The 1962 war was a symptom of that legacy, Ghosh felt.

“The 1962 war has indeed bedeviled Sino-Indian relations, but perhaps the war was itself also a symptom of the lack of mutual understanding between the two countries. And this atmosphere of mutual ignorance was certainly a part of the legacy of colonialism,” he said.

That in turn was reflected even in academia.

“When I think of the history books that I read in school, there was so much on Britain, Europe and the West: there was almost nothing on China, which is indisputably one of the world’s great civilizations.”

Maybe an indicator of China’s changing attitude was the response to Ghosh’s talks in Kunming, Chengdu, Hong Kong and Shanghai.

“The response to the talks has been amazing. Enormous interest, engaged audiences, lots of questions. What has particularly surprised me is the warmth of the response in certain places. At the Shanghai book fair there were huge lines, and so many families wanting to take pictures of me with their children and so on,” Ghosh said.

It helped that a few of his books are now available in Mandarin.
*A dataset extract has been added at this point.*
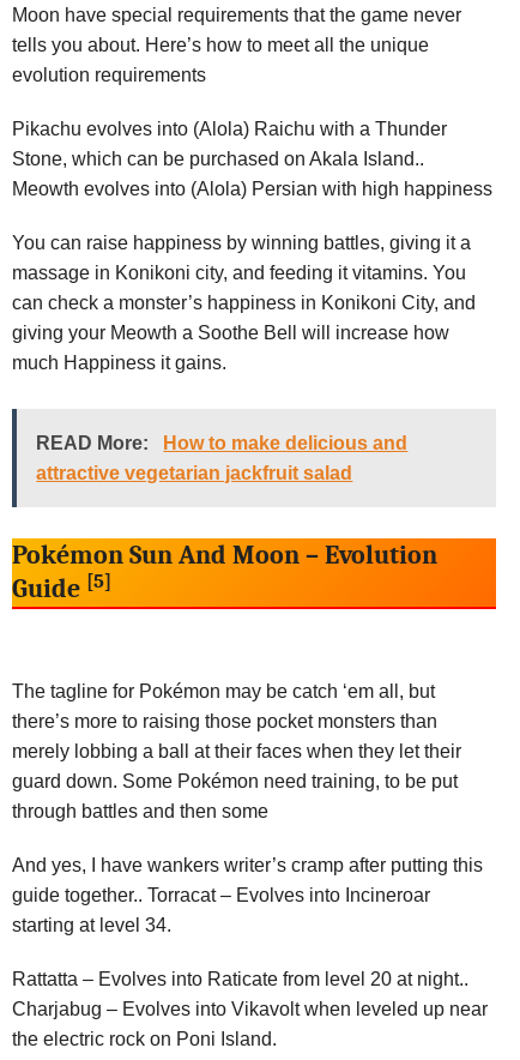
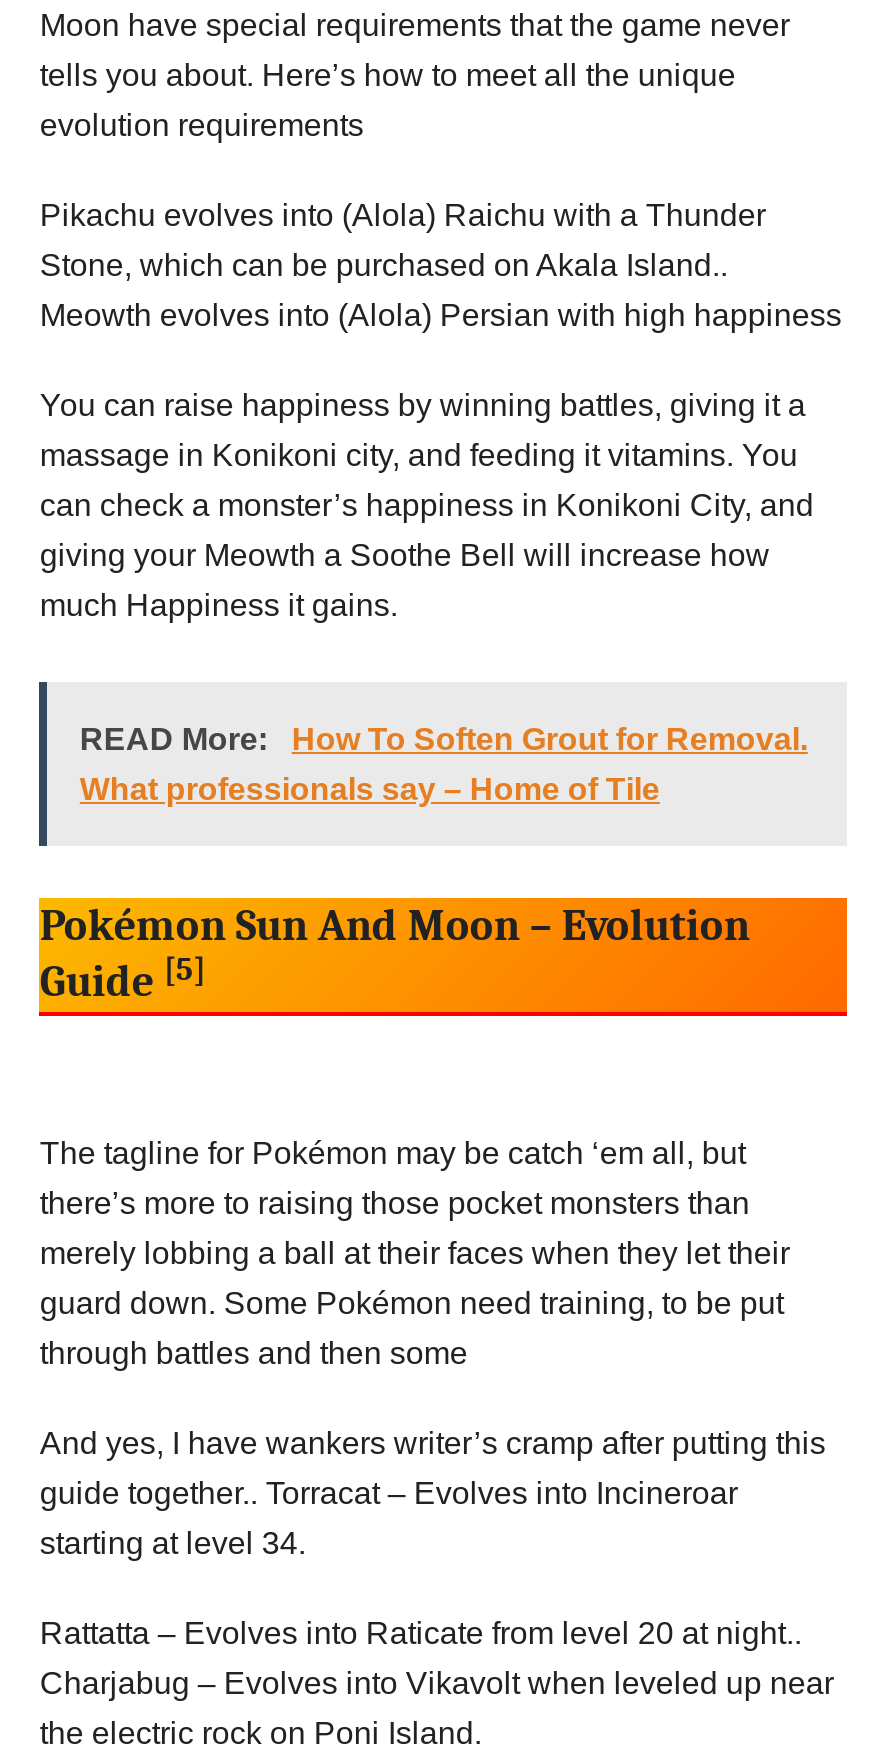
[36,433,408,453] READ More: How to make delicious and -> [80,722,808,756] READ More: How To Soften Grout for Removal.
[36,463,353,483] attractive vegetarian jackfruit salad -> [80,772,660,806] What professionals say – Home of Tile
“Sections of the ‘The Great Derangement’ have already been translated (they are available on my website). ‘Sea of Poppies’ and ‘River of Smoke’ have also been translated (my tour is linked to the release of ‘River of Smoke’). In addition ‘In An Antique Land’ has just appeared as well. ‘Flood of Fire’ will appear next year,” Ghosh said.

There’s more to come -- his non-fiction book on India-China relations in the 19th century.

What will it be on? “I will mainly be looking at art, crafts, and other such influences,” Ghosh said.

That’s likely to be a plank of curiosity in the sea of ignorance that divides India and China.